Patienten testen Medikamente Pharmafirmen bezahlen Ärzte extra

Berlin (RP). Immer mehr Mediziner testen bei ihren Patienten zugelassene Arzneien. Dafür werden sie gut entlohnt. Die Patienten wissen häufig nichts von den Studien.

Bei der Verschreibung von Arzneien soll nach Forderungen von Verbraucherschützern und der Kassenärztlichen Bundesvereinigung (KBV) mehr Transparenz einziehen. In der Kritik stehen die so genannten Anwendungsbeobachtungen.

Das sind kleine Studien, die Ärzte im Auftrag von Pharma-Unternehmen gegen Bezahlung machen. Sie kommen immer mehr in Mode. Im Vergleich zum Vorjahreszeitraum ist die Zahl der Mini-Studien um 4,6 Prozent gestiegen. Allein 2008 hat die KBV mehr als 85.000 Fälle registriert.

Einzelne Pharma-Unternehmen fordern die Mediziner auf, für bestimmte Krankheitsbilder neue Medikamente zu verordnen und zu dokumentieren, wie die Arzneien bei den Patienten wirken. Dafür erhalten die Ärzte zwischen zehn Euro pro Dokumentationsbogen und 1000 Euro pro Patient und Jahr. Die Patienten selbst sind meistens ahnungslos.

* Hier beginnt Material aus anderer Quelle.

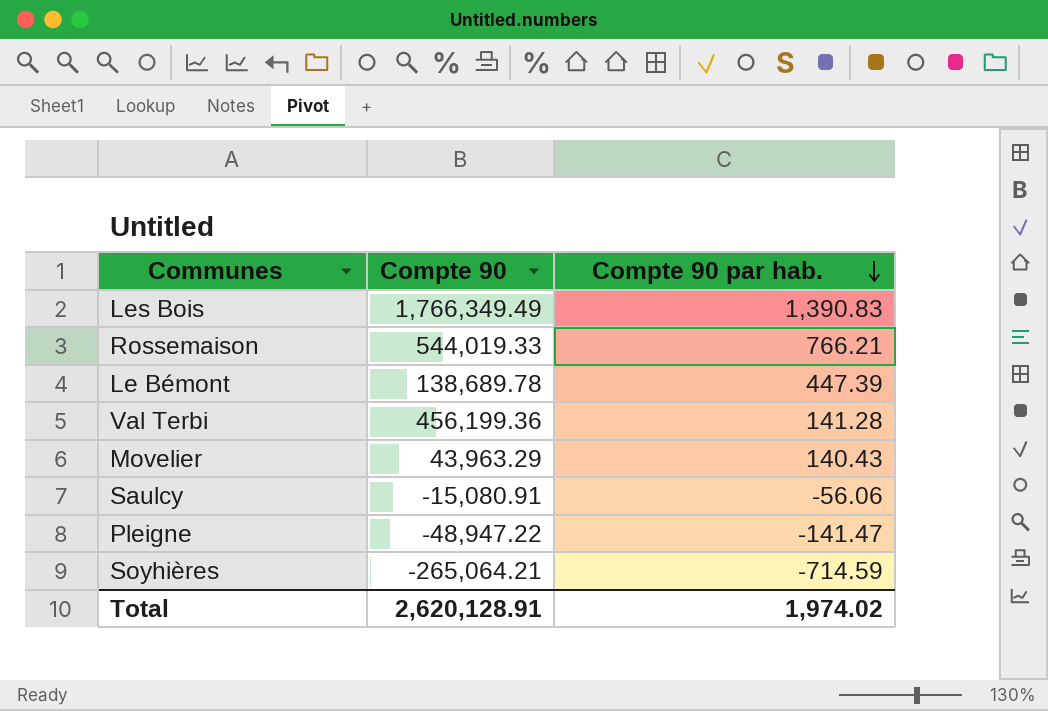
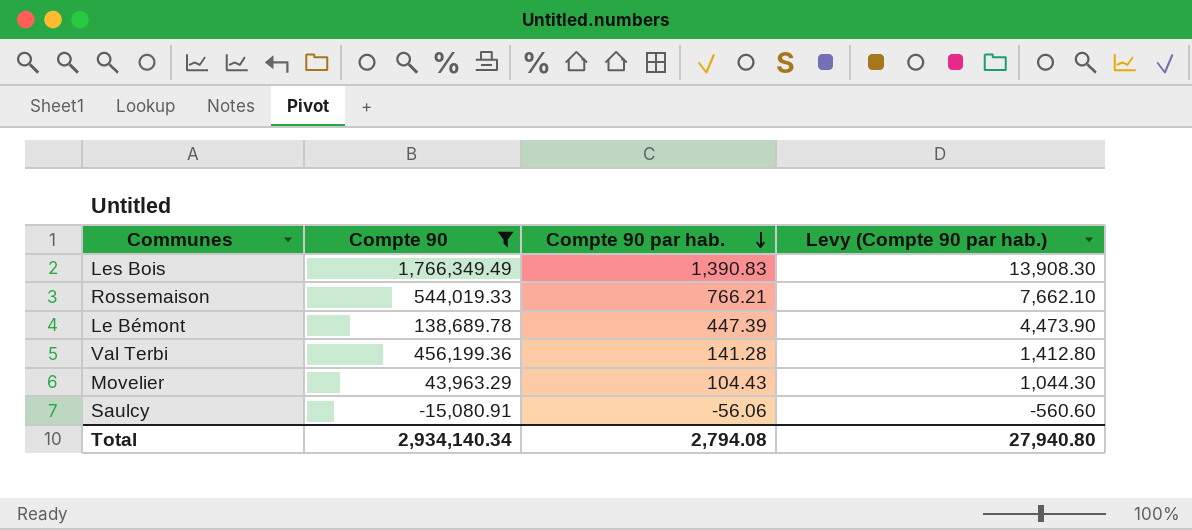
filter: none -> Compte 90 >= -15,080.91
column Levy (Compte 90 par hab.) | formula: none -> [Compte 90 par hab.] * 10
Movelier | Compte 90 par hab.: 140.43 -> 104.43
Total | Compte 90: 2,620,128.91 -> 2,934,140.34
Total | Compte 90 par hab.: 1,974.02 -> 2,794.08

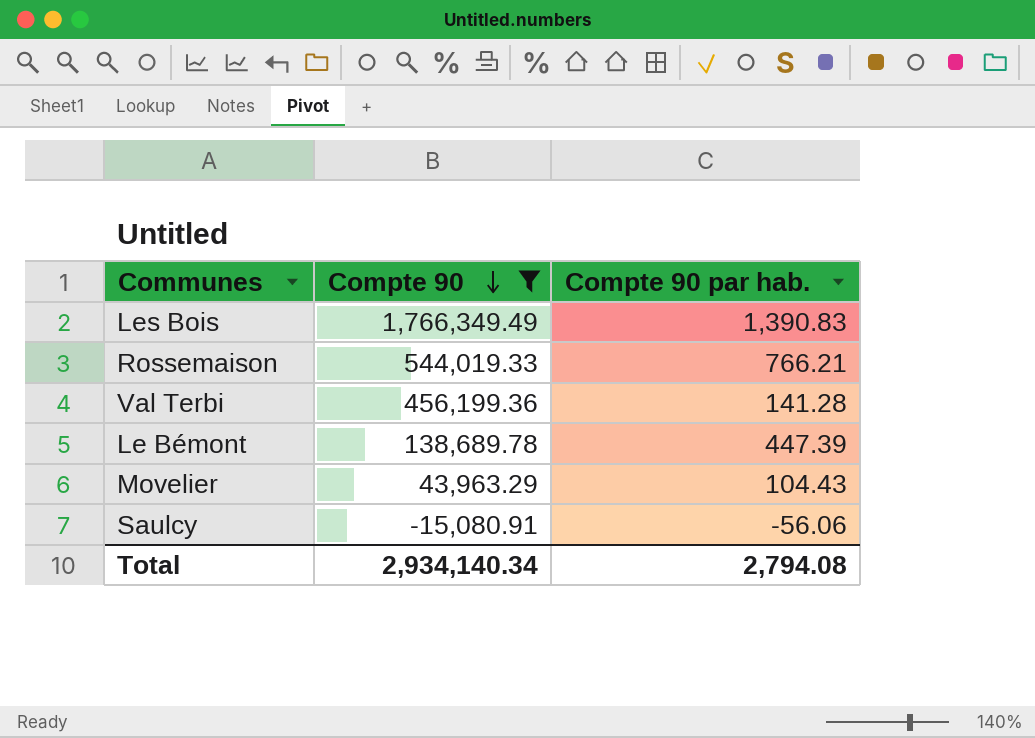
row order: Compte 90 par hab. descending -> Compte 90 descending
column Levy (Compte 90 par hab.) | formula: [Compte 90 par hab.] * 10 -> none

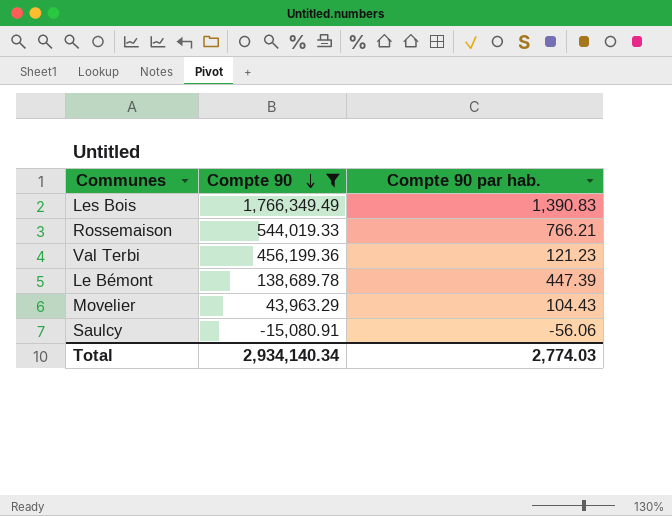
Val Terbi | Compte 90 par hab.: 141.28 -> 121.23
Total | Compte 90 par hab.: 2,794.08 -> 2,774.03

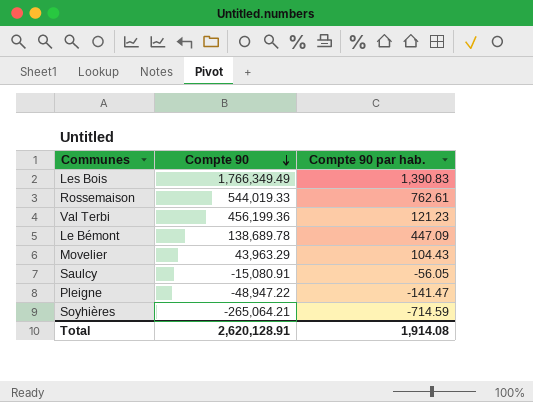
filter: Compte 90 >= -15,080.91 -> none
Rossemaison | Compte 90 par hab.: 766.21 -> 762.61
Le Bémont | Compte 90 par hab.: 447.39 -> 447.09
Saulcy | Compte 90 par hab.: -56.06 -> -56.05
Total | Compte 90: 2,934,140.34 -> 2,620,128.91
Total | Compte 90 par hab.: 2,774.03 -> 1,914.08

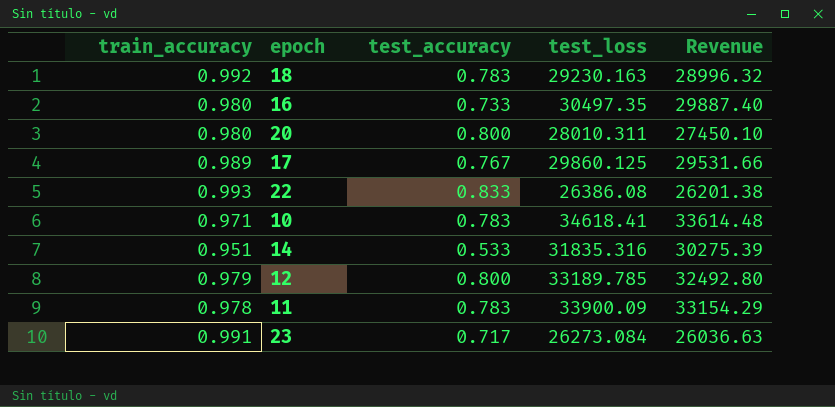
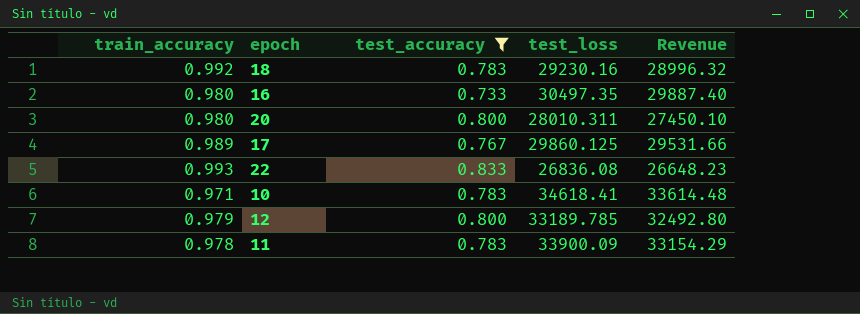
filter: none -> test_accuracy >= 0.733
18 | test_loss: 29230.163 -> 29230.16
22 | test_loss: 26386.08 -> 26836.08
22 | Revenue: 26201.38 -> 26648.23

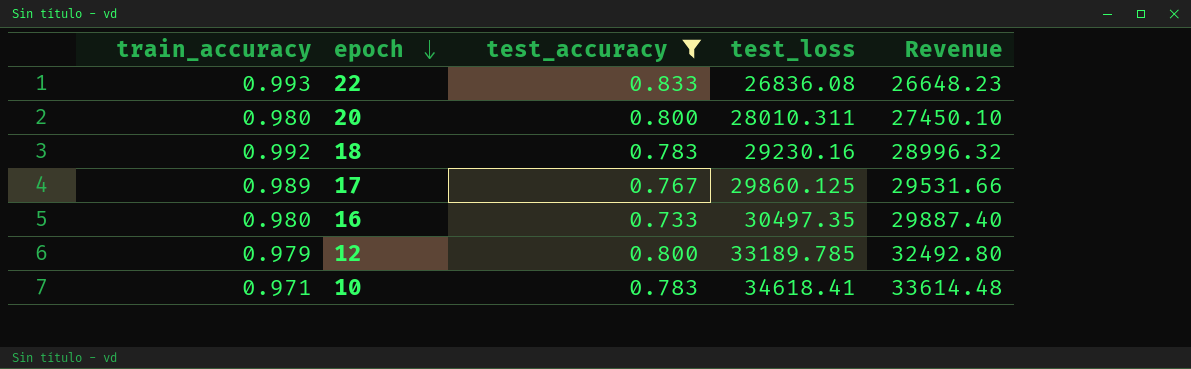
row order: none -> epoch descending
row 11: 0.978 | 0.783 | 33900.09 | 33154.29 -> none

Aus Sicht der Kritiker dienen die Studien häufig nicht Forschungszwecken, sondern sollen helfen, neue Arzneien am Markt zu platzieren. "Es handelt sich überwiegend um Marketing. Der wissenschaftliche Ertrag ist meistens gering", sagte Stefan Etgeton von der Verbraucherzentrale.

Einzelne Ärzte sollen ihren Praxisumsatz um bis zu 30 000 Euro jährlich durch die Anwendungsbeobachtungen steigern. "Viele Beobachtungen sind sinnvoll. Solche aber, die ausschließlich Marketing-Zwecken dienen, sind in keiner Weise akzeptabel", sagte KBV-Vorstand Carl-Heinz Müller unserer Redaktion. "Sie sind im Zweifelsfall geeignet, das Vertrauensverhältnis von Arzt und Patient zu unterminieren."

KBV und Verbraucherschützer fordern gesetzliche Regelungen, die vorgeben, unter welchen Umständen Anwendungsbeobachtungen zulässig sind. "Solche Studien sollten nur zugelassen werden, wenn bestimmte methodische Mindestanforderungen erfüllt sind", betonte Etgeton. Zudem müssten die Zuwendungen an die Ärzte transparent gemacht und die Patienten in jedem Fall informiert werden.

Aus Sicht des Gesundheitsministeriums ist keine Gesetzesänderung notwendig. "Verordnungsprämien" seien nicht zulässig, heißt es in einer Mitteilung: "Bezahlt werden dürfen nur angemessene Vergütungen für den anfallenden Zeitaufwand." Aus Sicht des Ministeriums sind die Ärztekammern gefragt, standeswidriges Verhalten aufzudecken und zu ahnden.